Mieux encore, il a tenu à ajouter qu’il est convaincu de sa réussite lors de ces élections. A noter que l’Algérien Mustapha Berraf avait été élu en tant que premier vice-président de l’Acnoa, pour un 5e mandat, lors de l’assemblée générale de l’instance africaine qui s’est tenue en mai 2017 à Djibouti.

Affaire Sakouma, la casserole
Mais, Berraf a quelques herbes à défricher avant de prendre possession des lieux au Nigéria, siège de l’Acnoa. En date du 28 mars 2018, M. Berraf a été destinataire d’un email, au même titre que l’ensemble des membres de l’Association, un courrier adressé par l’ancien Directeur Administratif et Financier de l’Acnoa, Sakouma Philémon.
Ce dernier avait été écarté de son poste par Berraf et ce dès sa prise de fonction de l’intérim de la direction de l’instance africaine.
Dans cette lettre, Sakouma accuse Berraf avec des mots très durs, entre autres, «d’être le fossoyeur du Mouvement sportif africain et de comploter contre tout le monde» ! De son côté M. Philémon Sakouma affirme : «Berraf pense qu’en achetant les consciences (don de tablettes, de téléphones portables…) à des responsables des CNO, il parviendra à ses fins.»

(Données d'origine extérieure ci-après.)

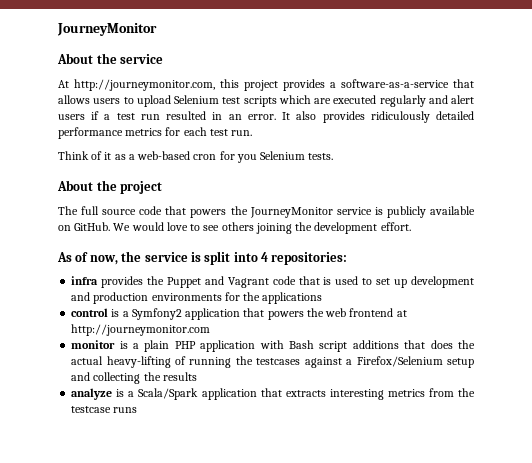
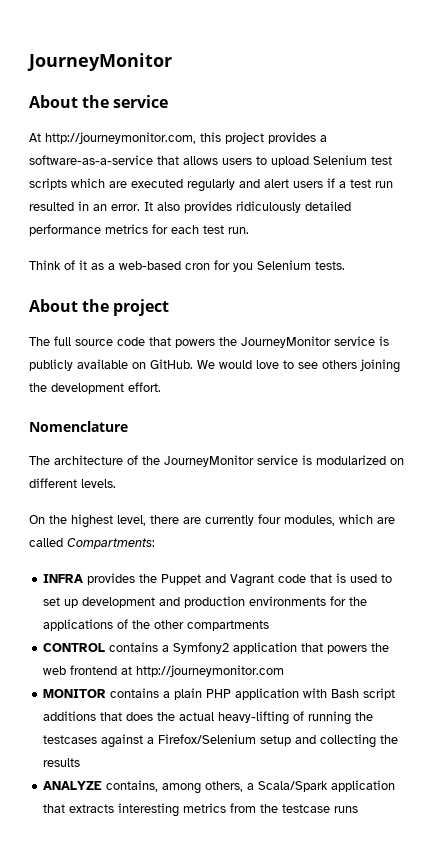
[57,251,348,265] [71,276,99,285] As of now, the service is split into 4 repositories: // infra -> [29,421,128,432] [29,455,404,467] [29,478,116,488] [29,514,395,528] [29,538,155,549] [43,574,84,583] Nomenclature // The architecture of the JourneyMonitor service is modularized on different levels. // On the highest level, there are currently four modules, which are called Compartments: // INFRA
[71,308,120,317] // control is -> [117,619,270,631] [43,642,159,652] of the other compartments // CONTROL contains
[71,340,128,349] monitor is -> [43,688,160,698] MONITOR contains
[71,388,125,400] analyze is -> [43,780,244,794] ANALYZE contains, among others,

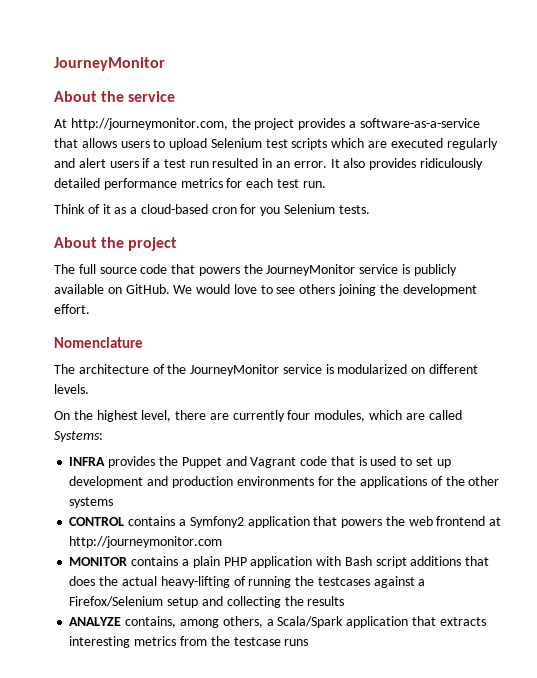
[200,132,221,142] this -> [231,118,251,128] the
[119,261,181,270] web-based -> [140,204,208,214] cloud-based
[67,538,155,549] Compartments: -> [54,431,103,442] Systems:
[187,620,270,631] compartments -> [69,497,114,508] systems

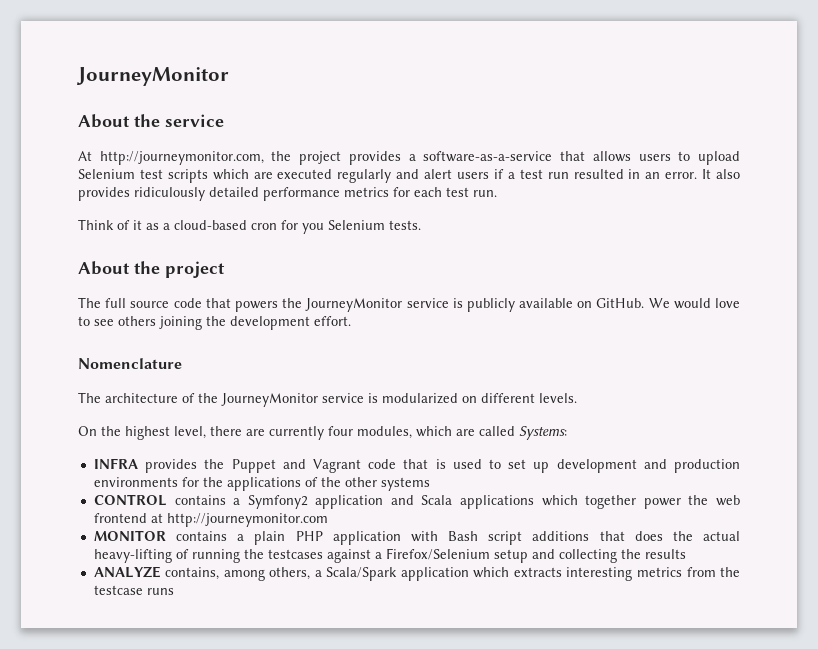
[313,516,383,528] that powers -> [390,495,681,509] and Scala applications which together power
[411,616,436,626] that -> [473,567,510,578] which

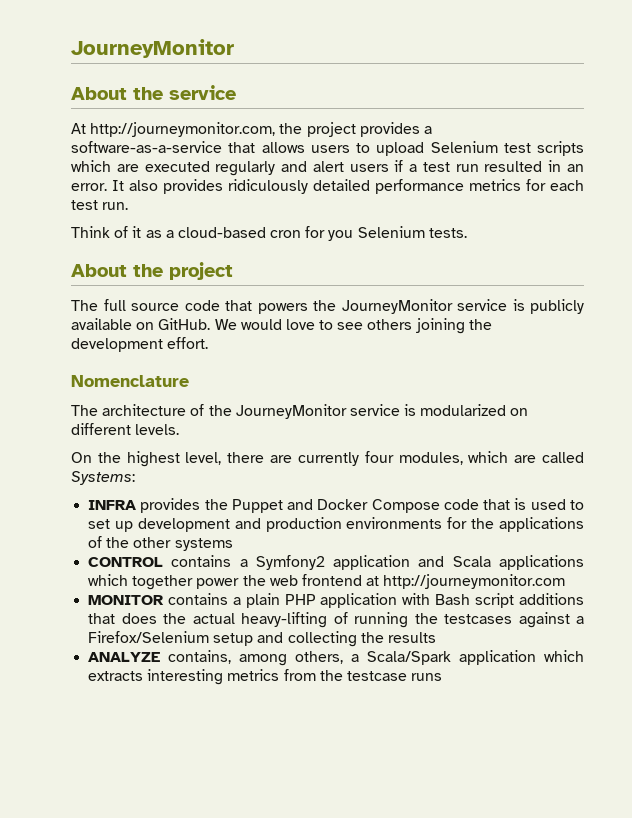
[312,459,361,473] Vagrant -> [317,499,440,513] Docker Compose

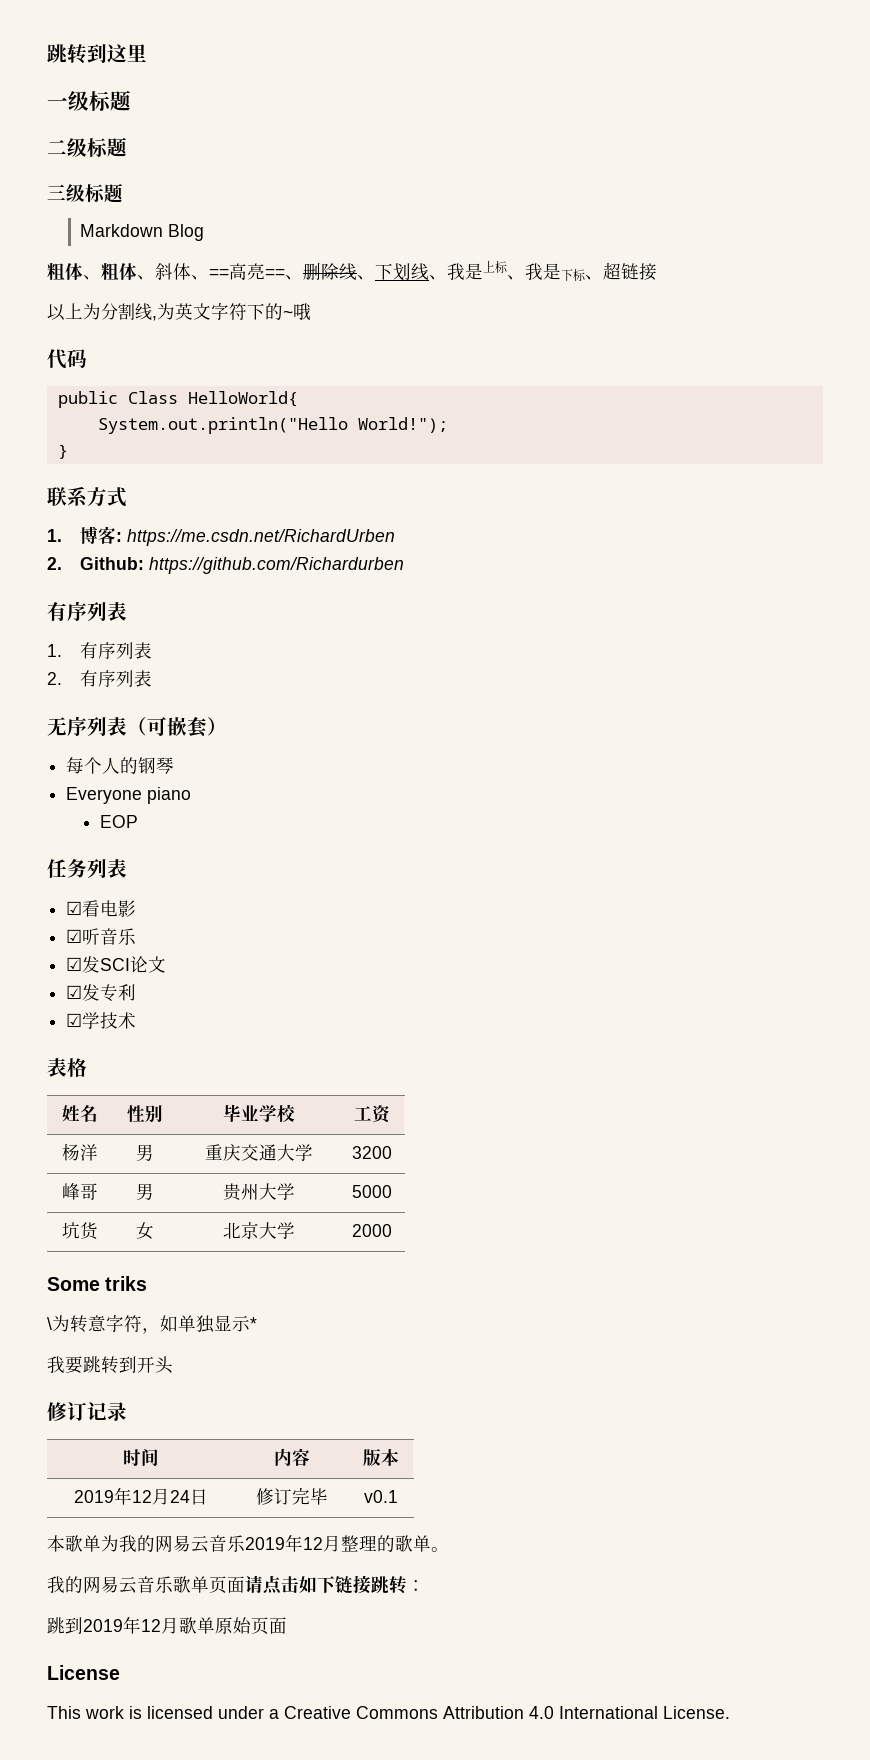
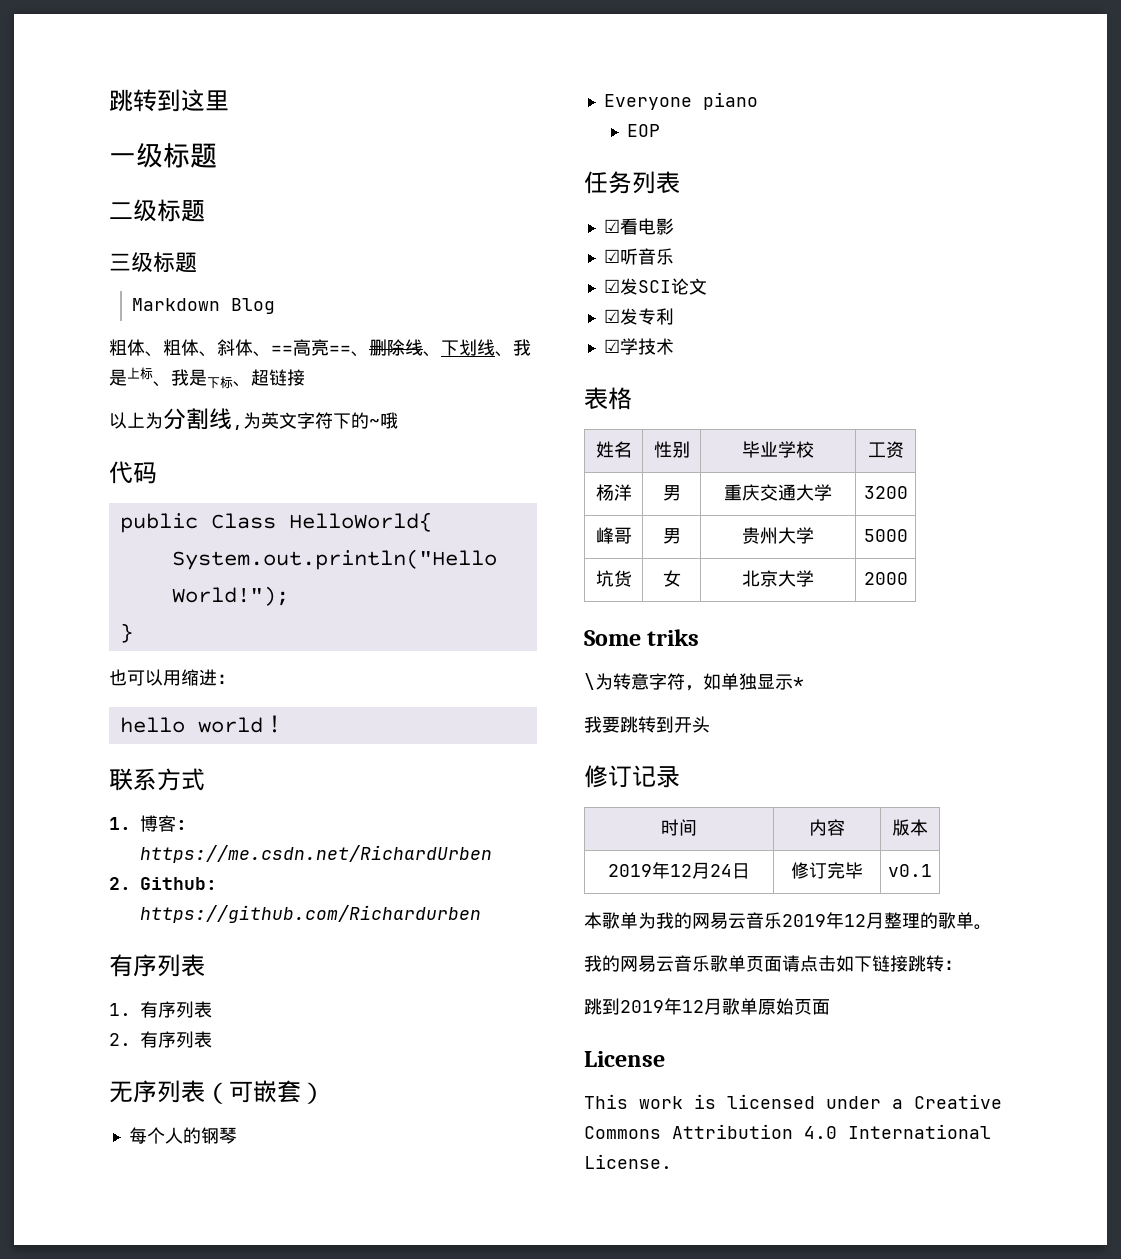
(68, 451) none -> [109,669,235,686] [119,715,286,733] // 也可以用缩进： // hello world！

L’avocat suisse de l’ancien directeur administratif et financier de l’Acnoa a informé Berraf qu’il sera poursuivi en justice, en cas de nouvelles déclarations diffamatoires à l’encontre de son client. Celui-ci vient d’envoyer une nouvelle lettre à des membres de l’assemblée générale de l’Acnoa, en les informant, de la démarche de son avocat Me François Carrard.
Berraf réussira-t-il donc à convaincre les membres de l’AG de lui confier cette présidence de l’Acnoa dont il est le premier candidat à y postuler en juillet dernier ?
Enfin, à noter que les quatre postulants se sont engagés en premier lieu, s’ils sont élus, à restaurer un climat de «confiance, à l’unification du continent et à l’établissement des principes de bonne gouvernance».
Ce qui est sûr, c’est que les quatre candidats sont de grosses pointures dans le mouvement sportif local, continental et international et chacun se présente avec un programme riche et porteur d’espoir pour le sport africain. Et il se trouve aussi qu’on attend bien du futur président d’assumer comme il se doit cette lourde tâche d’être à la hauteur des attentes afin de permettre à la jeunesse sportive du Continent de s’affirmer davantage.